Getting good symbols (including PE files) is crucial for stack walking. More details can be found here: https://randomascii.wordpress.com/2013/03/09/symbols-the-microsoft-way/
I find that Visual Studio is usually reliable at displaying call stacks. It automatically displays the relevant call stack from the exception record, and it makes changing threads easy so that you can see the call stacks of all threads. It does sometimes try to 'hide' details that it thinks might confuse you - whether that is good or bad depends on your skill level.
Windbg defaults to showing the call stack of the code that recorded the crash dump rather than the crashing call stack. Windbg requires that you go ".ecxr" or "!analyze -v" in order to see the crash stack. I find this annoying. Windbg also requires more configuration in order to be useful.
The two debuggers do have different stack walking heuristics.
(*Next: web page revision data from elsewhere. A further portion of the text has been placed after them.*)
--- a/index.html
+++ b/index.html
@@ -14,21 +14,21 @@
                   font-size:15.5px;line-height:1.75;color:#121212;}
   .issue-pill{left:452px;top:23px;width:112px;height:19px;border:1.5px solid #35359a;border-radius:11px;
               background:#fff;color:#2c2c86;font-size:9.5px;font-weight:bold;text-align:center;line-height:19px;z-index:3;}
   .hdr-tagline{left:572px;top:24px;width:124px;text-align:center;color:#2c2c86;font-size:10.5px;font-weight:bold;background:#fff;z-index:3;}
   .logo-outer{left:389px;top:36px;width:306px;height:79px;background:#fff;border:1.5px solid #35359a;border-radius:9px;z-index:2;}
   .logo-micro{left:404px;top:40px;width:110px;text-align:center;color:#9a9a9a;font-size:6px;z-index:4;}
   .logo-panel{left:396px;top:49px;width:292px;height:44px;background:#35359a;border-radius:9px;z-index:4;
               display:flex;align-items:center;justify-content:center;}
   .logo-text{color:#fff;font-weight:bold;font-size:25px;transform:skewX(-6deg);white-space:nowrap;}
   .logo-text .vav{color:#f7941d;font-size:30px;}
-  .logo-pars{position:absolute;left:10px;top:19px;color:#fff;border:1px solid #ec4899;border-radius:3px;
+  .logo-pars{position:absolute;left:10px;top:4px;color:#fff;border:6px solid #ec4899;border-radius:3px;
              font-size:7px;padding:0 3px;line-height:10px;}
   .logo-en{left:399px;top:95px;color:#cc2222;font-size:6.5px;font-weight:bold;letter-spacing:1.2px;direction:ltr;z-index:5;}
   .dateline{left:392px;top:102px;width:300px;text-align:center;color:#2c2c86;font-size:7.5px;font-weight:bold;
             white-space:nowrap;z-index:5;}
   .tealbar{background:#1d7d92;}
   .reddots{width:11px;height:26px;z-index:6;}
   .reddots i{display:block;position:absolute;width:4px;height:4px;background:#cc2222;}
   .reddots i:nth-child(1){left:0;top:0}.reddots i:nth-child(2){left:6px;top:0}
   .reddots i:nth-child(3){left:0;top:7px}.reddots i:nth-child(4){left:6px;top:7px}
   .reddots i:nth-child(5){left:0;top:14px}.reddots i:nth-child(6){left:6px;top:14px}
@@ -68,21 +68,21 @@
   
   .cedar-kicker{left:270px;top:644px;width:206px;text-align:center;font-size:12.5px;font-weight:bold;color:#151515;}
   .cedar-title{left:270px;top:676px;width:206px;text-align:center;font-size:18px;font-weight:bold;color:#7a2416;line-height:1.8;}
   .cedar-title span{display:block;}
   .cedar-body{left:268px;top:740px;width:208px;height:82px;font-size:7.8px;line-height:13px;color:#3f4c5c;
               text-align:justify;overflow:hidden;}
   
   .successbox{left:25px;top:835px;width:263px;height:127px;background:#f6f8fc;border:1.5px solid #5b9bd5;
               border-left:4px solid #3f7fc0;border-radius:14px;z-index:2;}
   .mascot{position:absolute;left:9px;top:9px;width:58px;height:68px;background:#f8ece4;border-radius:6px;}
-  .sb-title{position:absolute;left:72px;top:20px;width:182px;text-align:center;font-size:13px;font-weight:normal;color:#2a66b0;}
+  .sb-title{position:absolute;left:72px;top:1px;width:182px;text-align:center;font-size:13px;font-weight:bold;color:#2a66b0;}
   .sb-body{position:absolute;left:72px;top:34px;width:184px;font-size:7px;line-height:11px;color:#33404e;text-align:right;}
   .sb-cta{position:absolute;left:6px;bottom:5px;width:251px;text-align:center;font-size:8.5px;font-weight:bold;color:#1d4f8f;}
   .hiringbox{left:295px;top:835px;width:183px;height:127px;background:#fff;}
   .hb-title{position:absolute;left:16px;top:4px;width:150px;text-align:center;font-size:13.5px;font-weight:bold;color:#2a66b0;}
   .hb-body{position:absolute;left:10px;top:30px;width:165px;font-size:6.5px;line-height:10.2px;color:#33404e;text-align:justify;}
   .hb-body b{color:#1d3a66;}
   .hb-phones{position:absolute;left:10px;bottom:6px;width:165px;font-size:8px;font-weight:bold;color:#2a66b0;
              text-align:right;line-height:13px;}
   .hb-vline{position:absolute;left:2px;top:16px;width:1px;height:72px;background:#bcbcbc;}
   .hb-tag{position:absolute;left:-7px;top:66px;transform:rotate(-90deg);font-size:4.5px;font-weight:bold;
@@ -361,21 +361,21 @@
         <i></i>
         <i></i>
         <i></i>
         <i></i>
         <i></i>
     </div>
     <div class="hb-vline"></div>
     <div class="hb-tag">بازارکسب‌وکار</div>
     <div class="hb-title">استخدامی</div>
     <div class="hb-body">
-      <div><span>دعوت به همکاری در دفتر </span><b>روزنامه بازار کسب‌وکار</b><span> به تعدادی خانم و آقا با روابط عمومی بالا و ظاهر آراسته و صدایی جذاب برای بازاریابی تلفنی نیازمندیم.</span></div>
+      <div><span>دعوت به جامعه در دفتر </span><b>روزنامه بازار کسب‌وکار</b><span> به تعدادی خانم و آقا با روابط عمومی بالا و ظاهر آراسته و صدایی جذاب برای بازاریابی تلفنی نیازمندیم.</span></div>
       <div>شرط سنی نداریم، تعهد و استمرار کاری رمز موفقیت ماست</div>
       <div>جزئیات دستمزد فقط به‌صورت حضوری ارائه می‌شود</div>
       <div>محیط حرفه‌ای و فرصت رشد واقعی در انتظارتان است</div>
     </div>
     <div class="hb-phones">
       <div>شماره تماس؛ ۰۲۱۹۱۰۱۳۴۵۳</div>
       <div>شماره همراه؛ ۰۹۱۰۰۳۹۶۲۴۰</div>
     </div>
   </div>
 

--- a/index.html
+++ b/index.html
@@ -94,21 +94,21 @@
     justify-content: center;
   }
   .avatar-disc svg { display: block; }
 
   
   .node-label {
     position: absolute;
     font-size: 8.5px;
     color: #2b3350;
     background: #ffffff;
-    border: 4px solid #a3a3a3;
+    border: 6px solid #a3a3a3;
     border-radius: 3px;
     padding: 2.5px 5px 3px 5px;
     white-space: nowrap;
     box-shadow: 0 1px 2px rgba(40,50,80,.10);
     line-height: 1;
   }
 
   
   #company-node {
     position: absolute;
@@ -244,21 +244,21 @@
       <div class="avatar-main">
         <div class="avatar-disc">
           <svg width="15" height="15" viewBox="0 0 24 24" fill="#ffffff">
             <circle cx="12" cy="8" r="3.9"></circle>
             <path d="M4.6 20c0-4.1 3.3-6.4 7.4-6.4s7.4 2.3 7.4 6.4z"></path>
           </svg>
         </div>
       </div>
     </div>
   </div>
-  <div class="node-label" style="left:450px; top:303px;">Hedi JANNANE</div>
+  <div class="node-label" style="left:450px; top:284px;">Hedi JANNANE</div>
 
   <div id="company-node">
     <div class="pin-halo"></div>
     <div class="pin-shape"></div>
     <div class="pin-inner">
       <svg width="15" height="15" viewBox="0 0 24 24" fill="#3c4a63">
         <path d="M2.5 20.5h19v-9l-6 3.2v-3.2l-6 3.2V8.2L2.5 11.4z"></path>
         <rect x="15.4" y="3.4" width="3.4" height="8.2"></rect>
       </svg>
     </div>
These heuristics are needed, for instance, if you call or return to address zero since there is no unwind information for that address. For 'clean' crashes where the failing instruction is in normal code these heuristics are less important.
The stack walking has almost certainly improved in the last ten years. VS 2015 Community Edition is very capable and is free so you might as well try it.
If you use windbg then you can try some experiments:
!vc7fpo - toggles some of the windbg heuristics.
!stackdbg d, 7, f - turns on windbg stack walk
k1 - walks one level of the stack, spitting diagnostics as controlled by !stackdbg
dds esp - dumps the raw contents of the stack, doing a symbol lookup on each pointer
If you upgrade to VS 2015 and still have problems then it is likely that the stack walking failures are specific to the crashes you are seeing. If a buffer overrun tromps the stack before crashing then the call stack will be irrevocably damaged. Your question has too little information about what failures you are seeing to give a definitive diagnosis. I find the stack displays of both debuggers fairly reliable, but I also usually understand why they sometimes fail and when that happens I can still extract the information that I need.
I dont use minidumps, but rather dump teh stack by "hand" into a logfile
(see www.ddj.com/cpp/185300443 and
How to Log Stack Frames with Windows x64).
I encounter a similar behavior like you do: Sometimes there is a valid call stack, sometimes there is not. In a minor number of cases the stack might be really corrupted. In maybe 1/3 of all cases the installed Exception handler is not called at all! I guess that its somehow a problem of the windows structured exception handling.